The next level of sophistication is to use two mixers. With a hybrid before the mixers and a correlating backend one can then arrange that the output is the difference between the sky temperature and the load. The sensitivity improves by root 2 and with appropriate switching we can presumably separate the sidebands as well, although the advantages of doing this do not seem very great. (It would perhaps give better information about any contribution from clouds.)

To obtain the gradient in the emission, which gives us the pointing correction, we need to arrange the optics so that the radiometer illuminates a patch on the subreflector, covering about half of it. For a switching scheme the beam then has to be moved around (most naturally as a circular scan about half way out) and the signal put through a pair of synchronous detectors to generate the required error signal. Lamb and Woody suggested a rotating prism to do this but a rotating mirror with its normal slightly tilted with respect to the axis of rotation would also do the job.

An alternative is to again use correlation (i.e. continuous differencing) receivers. The most obvious arrangement would be to have 4 horns in a square, which are optically reimaged onto the secondary. The two diagonal pairs are connected to 4 mixers via hybrids in such a way that the outputs are the differences in the sky brightnesses required. A mechanism for switching against loads would still be needed to give the interferometric phase correction. Although these schemes sound complicated, the technology does probably now exist to build such combinations of splitters, hybrids and mixers in a stripline form at these frequencies.

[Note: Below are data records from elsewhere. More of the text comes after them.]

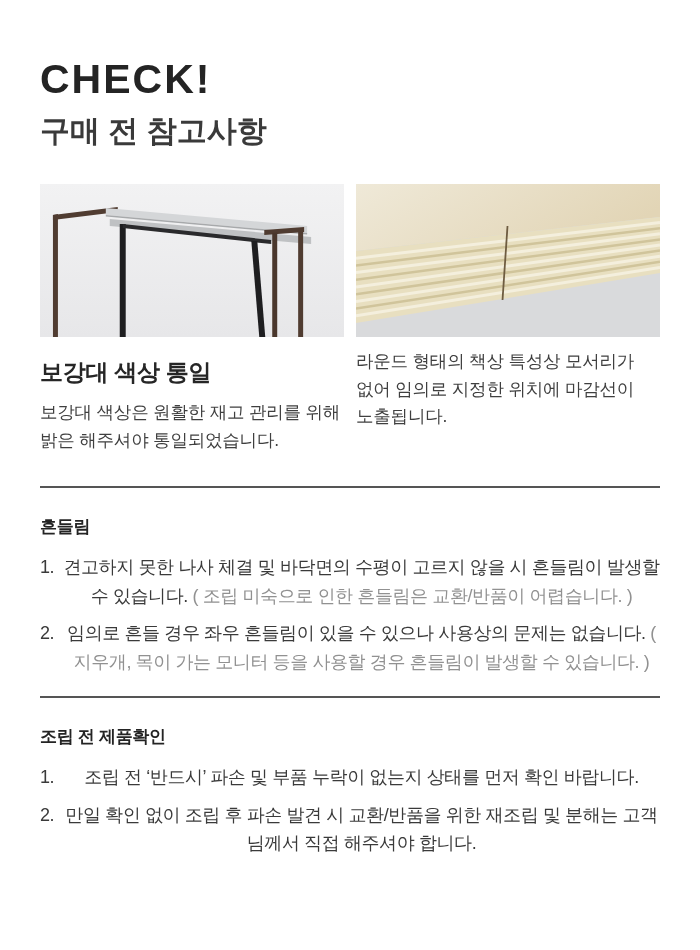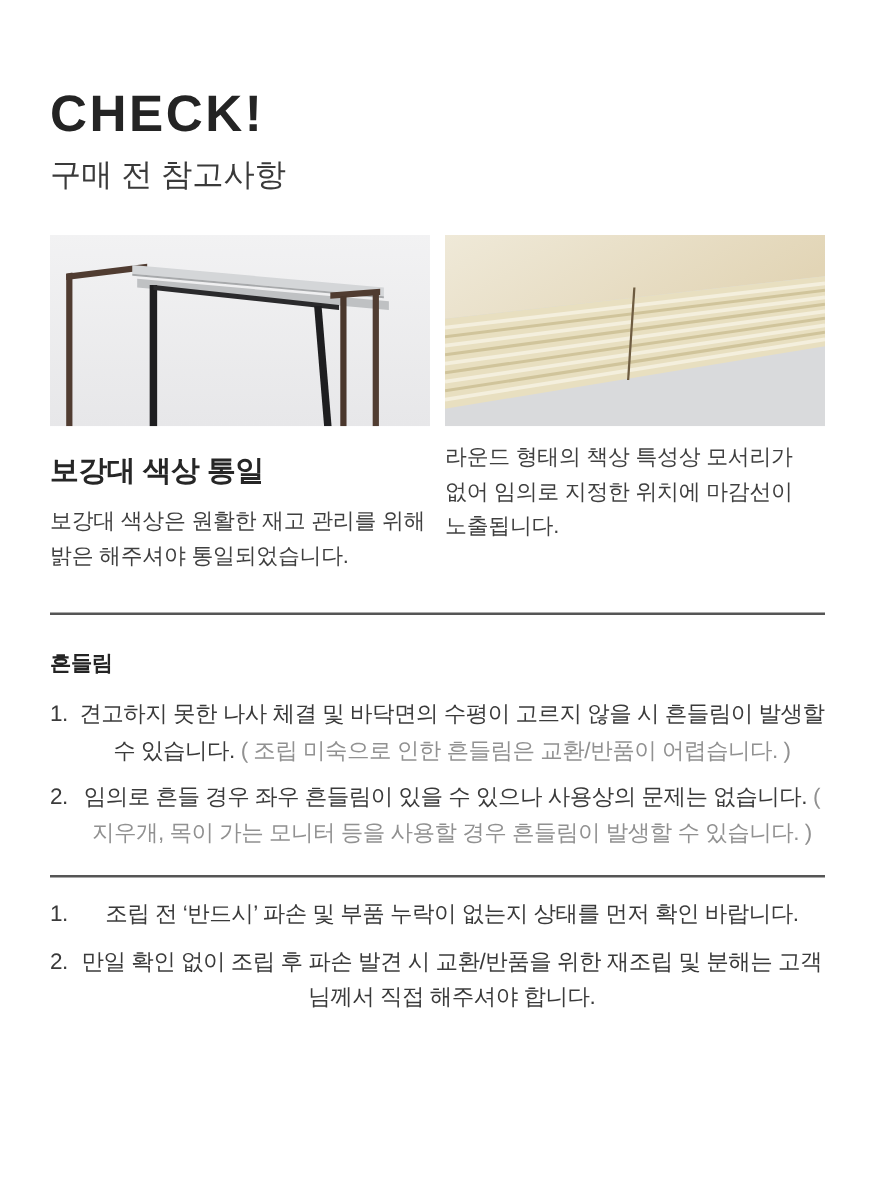"CHECK!" .check-title { margin-top: 12px -> none }
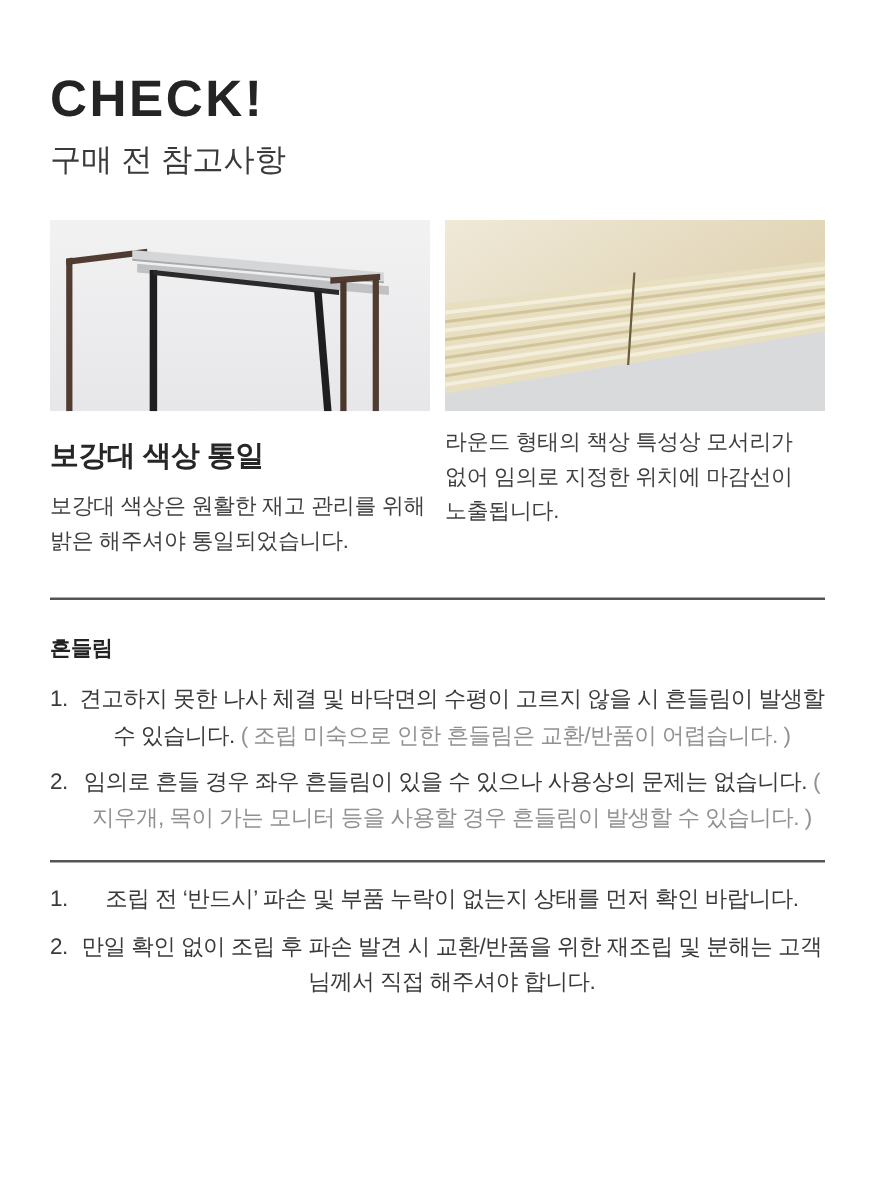"구매 전 참고사항" .check-subtitle { font-size: 25px -> 30px; font-weight: 400 -> 700 }
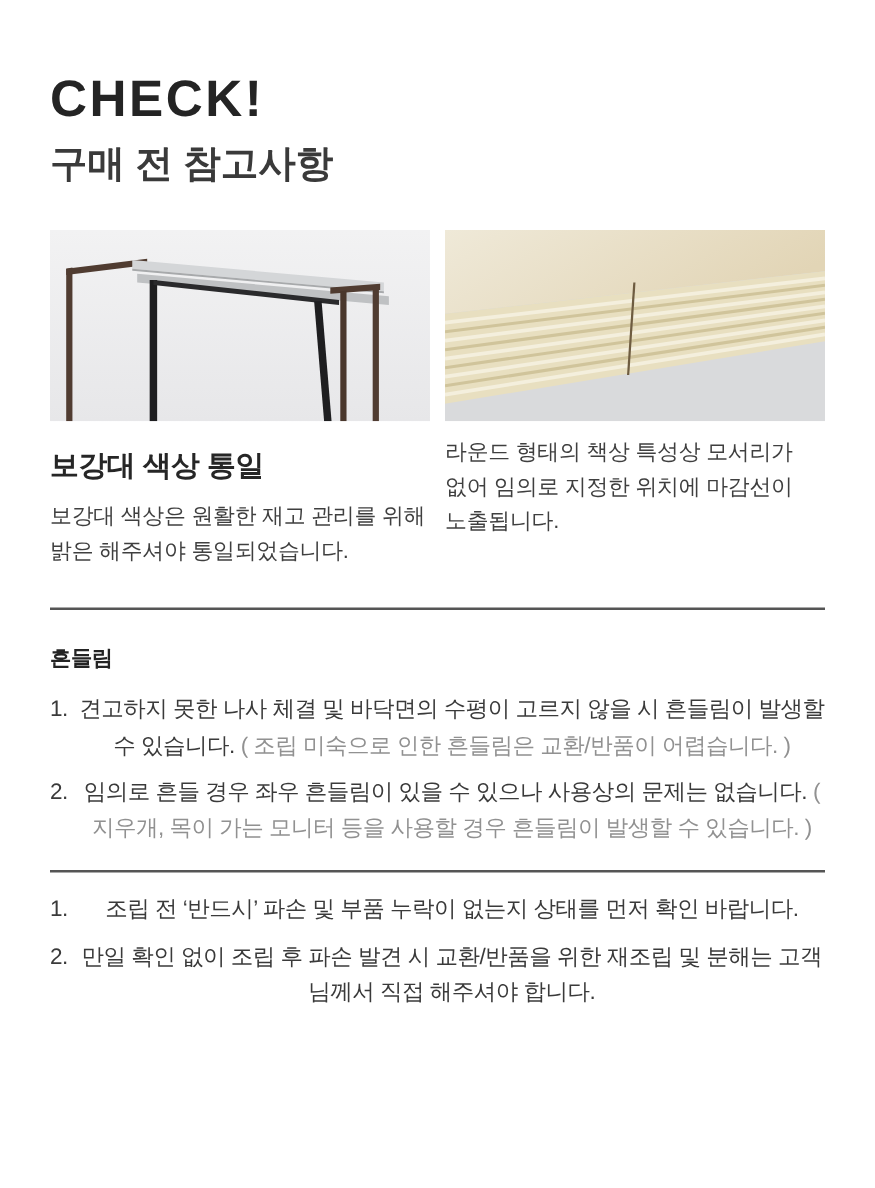"조립 전 제품확인" h2.section-heading { html: none -> <h2>조립 전 제품확인</h2> }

More discussion of these schemes seems appropriate before a choice is made here.

7) Form of backend

In principle we could scan the LO and use a fixed and very simple IF with just one fixed frequency. Given that we are struggling for sensitivity this seems unattractive. The stability would probably not be good either. We therefore need a multichannel backend. The obvious choices are a set of filters (as in the system built by Martina Wiedner) and an analogue correlator along the lines developed by Andy Harris.

More modelling is needed to determine the number of filters required but it seems unlikely that a great deal of additional information will be obtained by using more than about 4. The bandwidth should increase with increasing offset from the line. It is of course possible to make a cross-correlation filter spectrometer to use with a correlation front-end although twice as many filters are needed.

The analogue correlator form looks attractive as a compact device suitable for mass production. The existing design is limited to about 4 GHz by the analogue multipliers but faster devices are being worked on. An alternative approach using passive detectors is under development at MRAO for CMB work. Because the frequency spacing is fixed, one would need at least 16 lags to cover plus and minus 8 GHz of IF.

We suggest that the analogue correlator be adopted for further investigation with filters as a safe fallback.



8) Local Oscillator

In order to use DSB systems (or a SSB one with modest rejection) we need to put the LO at the line frequency, 183.31 GHz. First harmonic mixers would require 91.155 GHz, which is easy with a fixed-tuned Gunn. Alternatively it may be more economical to adapt components from the standard ALMA LO system even though the tuning flexibility and pahse stability are not required. Fundamental mode mixers are better because there would be fewer LO harmonics and somewhat lower noise. These could be driven with a Gunn plus a doubler, but would need quite a lot of power, especially for several mixers. Using biased mixers rather than self-biasing ones would reduce this problem.

No tuning is needed, except possibly a step of a few MHz to move it out of the way of a particular line. Although with an SSB system one can in principle fit for the frequency, phase locking the LO to the system clock is clearly advisable, so that all the interference spikes are at accurately known frequencies (and with zero fringe rate).